# Task requirements
Please reproduce the entries below exactly from the line holding "Jänner | Übernachtungen" through the last line, both included, and omit any pictures.

Data section START

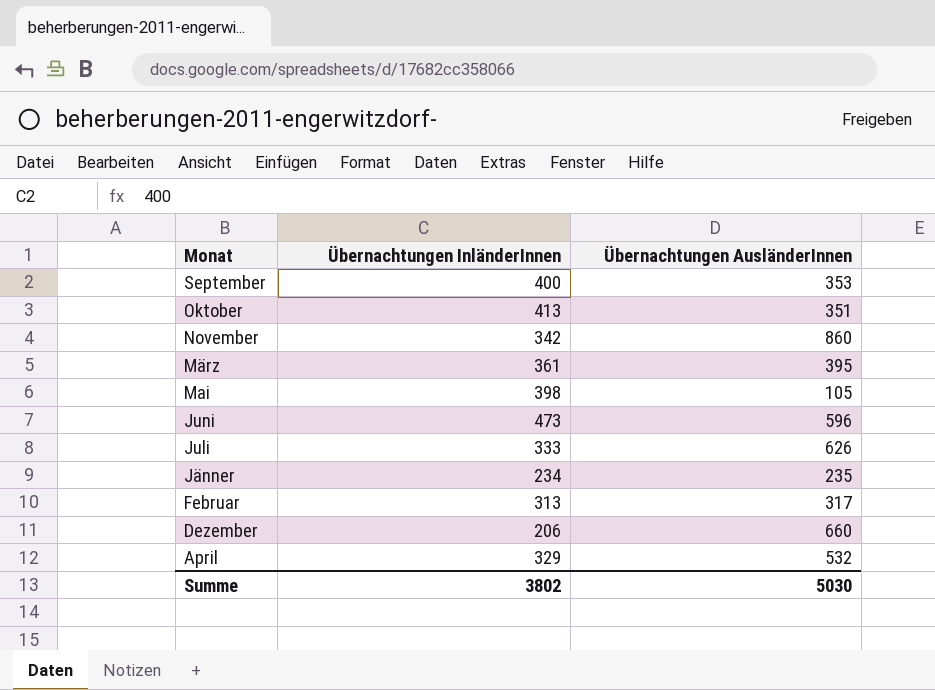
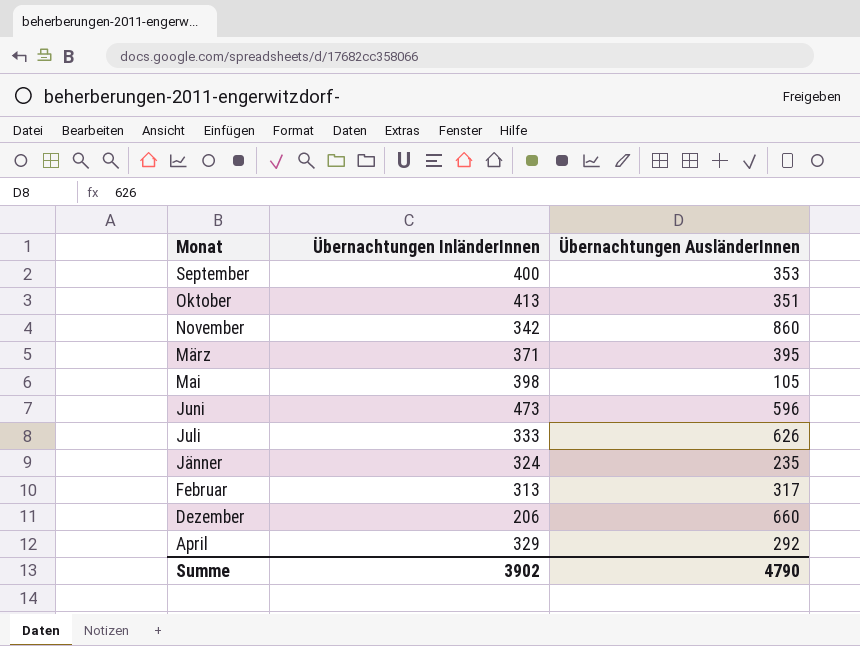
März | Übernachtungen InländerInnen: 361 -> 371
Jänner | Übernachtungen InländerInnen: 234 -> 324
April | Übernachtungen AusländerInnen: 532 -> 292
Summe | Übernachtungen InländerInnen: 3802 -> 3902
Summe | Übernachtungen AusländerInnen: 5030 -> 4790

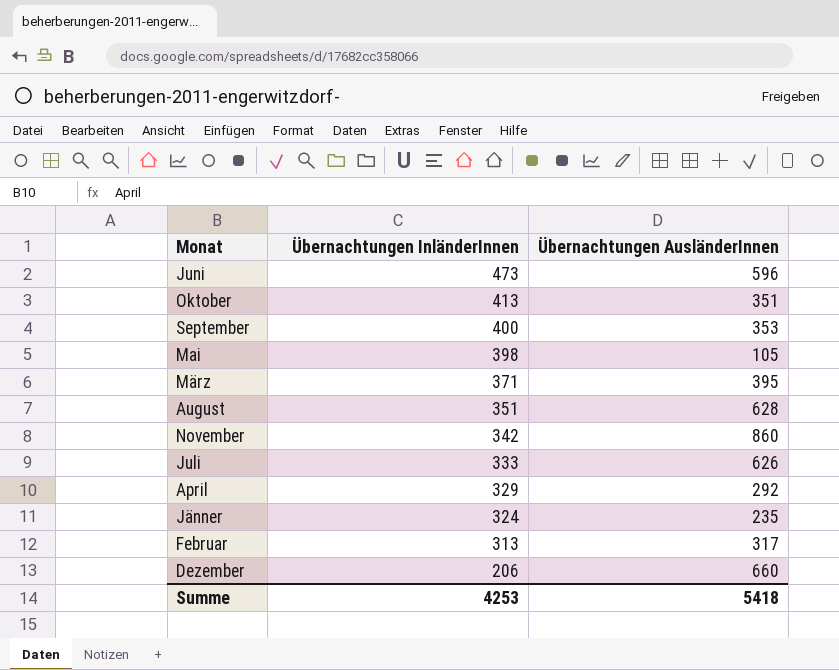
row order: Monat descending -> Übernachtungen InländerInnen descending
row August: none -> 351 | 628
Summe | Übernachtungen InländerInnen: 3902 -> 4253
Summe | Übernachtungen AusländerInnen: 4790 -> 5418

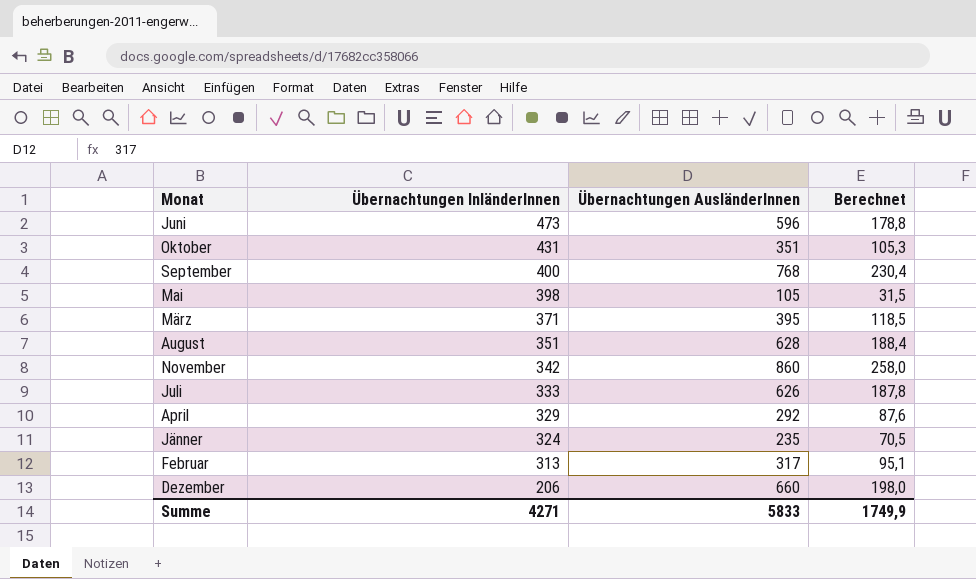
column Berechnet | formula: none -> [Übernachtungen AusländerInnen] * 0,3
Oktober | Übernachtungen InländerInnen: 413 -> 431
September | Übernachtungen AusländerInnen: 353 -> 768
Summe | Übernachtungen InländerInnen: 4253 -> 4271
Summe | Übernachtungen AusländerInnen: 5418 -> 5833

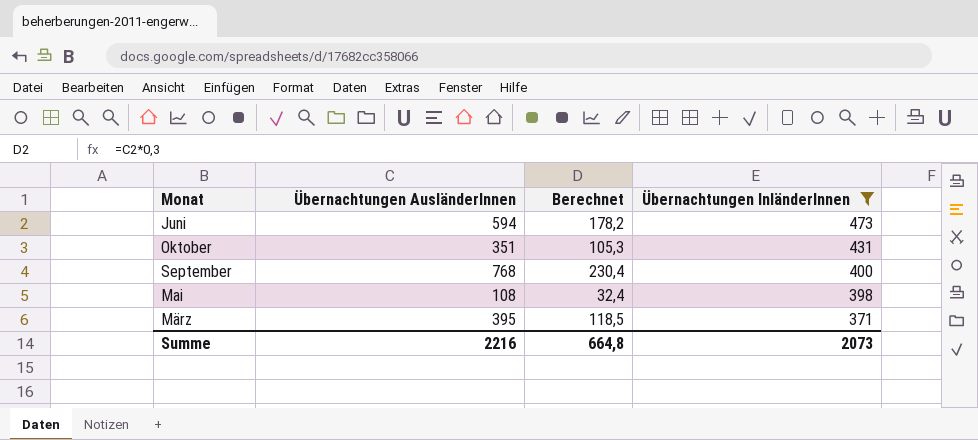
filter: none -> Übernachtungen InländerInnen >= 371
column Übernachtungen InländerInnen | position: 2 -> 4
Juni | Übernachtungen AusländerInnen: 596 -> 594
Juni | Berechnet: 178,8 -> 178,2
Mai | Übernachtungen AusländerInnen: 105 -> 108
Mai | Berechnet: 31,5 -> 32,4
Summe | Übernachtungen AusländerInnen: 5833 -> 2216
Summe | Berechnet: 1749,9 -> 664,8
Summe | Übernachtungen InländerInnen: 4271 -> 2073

Data section END

# Finished exercise
Jänner | Übernachtungen InländerInnen: 234 -> 324
April | Übernachtungen AusländerInnen: 532 -> 292
Summe | Übernachtungen InländerInnen: 3802 -> 3902
Summe | Übernachtungen AusländerInnen: 5030 -> 4790

row order: Monat descending -> Übernachtungen InländerInnen descending
row August: none -> 351 | 628
Summe | Übernachtungen InländerInnen: 3902 -> 4253
Summe | Übernachtungen AusländerInnen: 4790 -> 5418

column Berechnet | formula: none -> [Übernachtungen AusländerInnen] * 0,3
Oktober | Übernachtungen InländerInnen: 413 -> 431
September | Übernachtungen AusländerInnen: 353 -> 768
Summe | Übernachtungen InländerInnen: 4253 -> 4271
Summe | Übernachtungen AusländerInnen: 5418 -> 5833

filter: none -> Übernachtungen InländerInnen >= 371
column Übernachtungen InländerInnen | position: 2 -> 4
Juni | Übernachtungen AusländerInnen: 596 -> 594
Juni | Berechnet: 178,8 -> 178,2
Mai | Übernachtungen AusländerInnen: 105 -> 108
Mai | Berechnet: 31,5 -> 32,4
Summe | Übernachtungen AusländerInnen: 5833 -> 2216
Summe | Berechnet: 1749,9 -> 664,8
Summe | Übernachtungen InländerInnen: 4271 -> 2073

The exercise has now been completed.